• _RECORDS PROVIDED_:
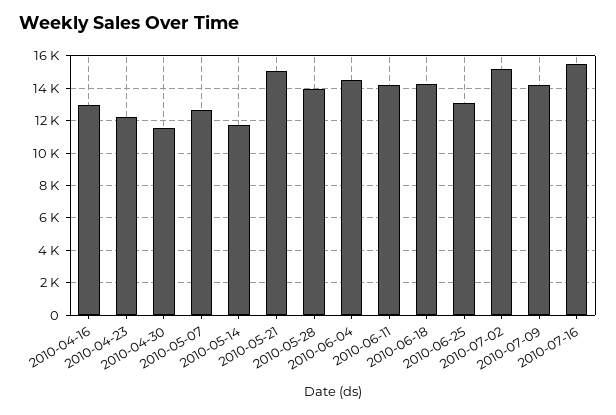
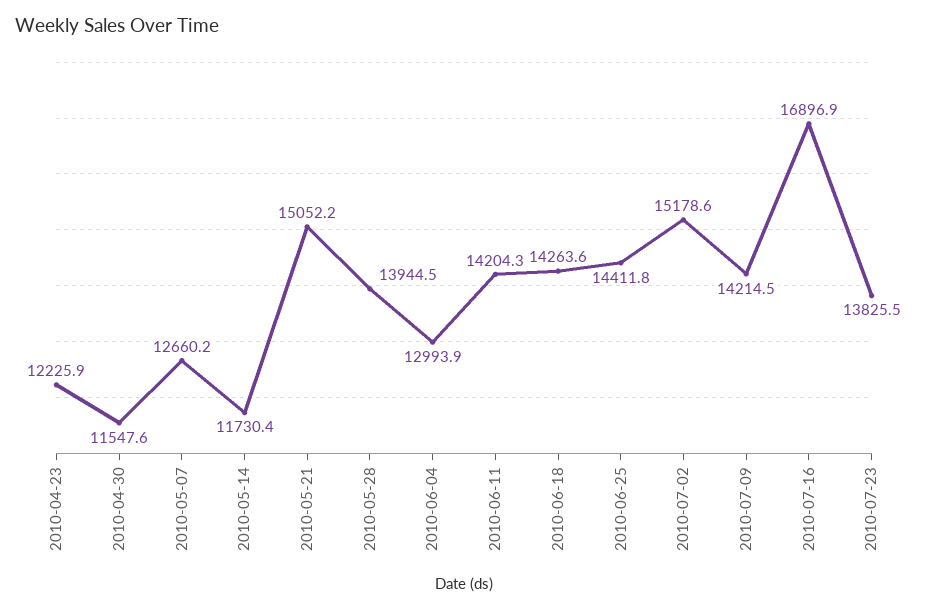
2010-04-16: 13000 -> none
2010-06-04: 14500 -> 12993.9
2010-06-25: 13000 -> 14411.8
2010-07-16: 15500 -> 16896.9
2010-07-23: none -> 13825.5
...
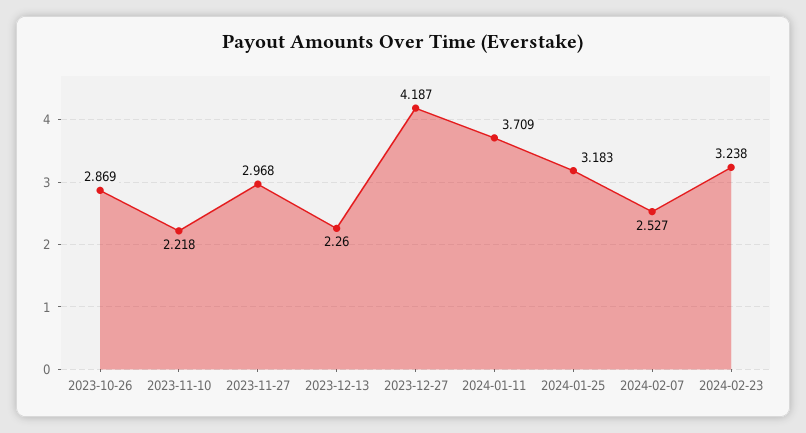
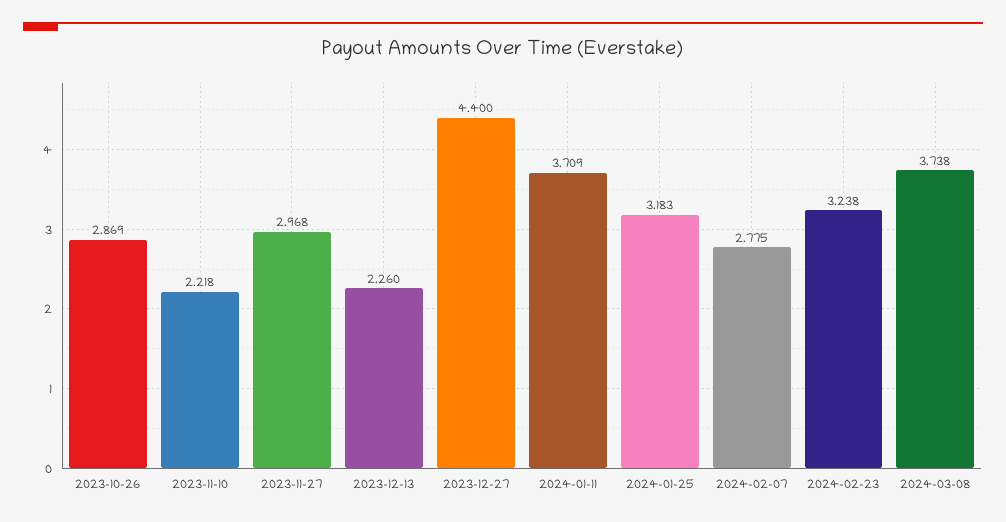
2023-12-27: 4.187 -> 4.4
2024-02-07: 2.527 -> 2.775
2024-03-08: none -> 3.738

• _DIRECTIONS_: Give back exactly the lines above, from the line containing "2010-06-04: 14500 -> 12993.9" through the line containing "2010-07-23: none -> 13825.5", with both end lines and nothing more.

• _TASK ANSWER_:
2010-06-04: 14500 -> 12993.9
2010-06-25: 13000 -> 14411.8
2010-07-16: 15500 -> 16896.9
2010-07-23: none -> 13825.5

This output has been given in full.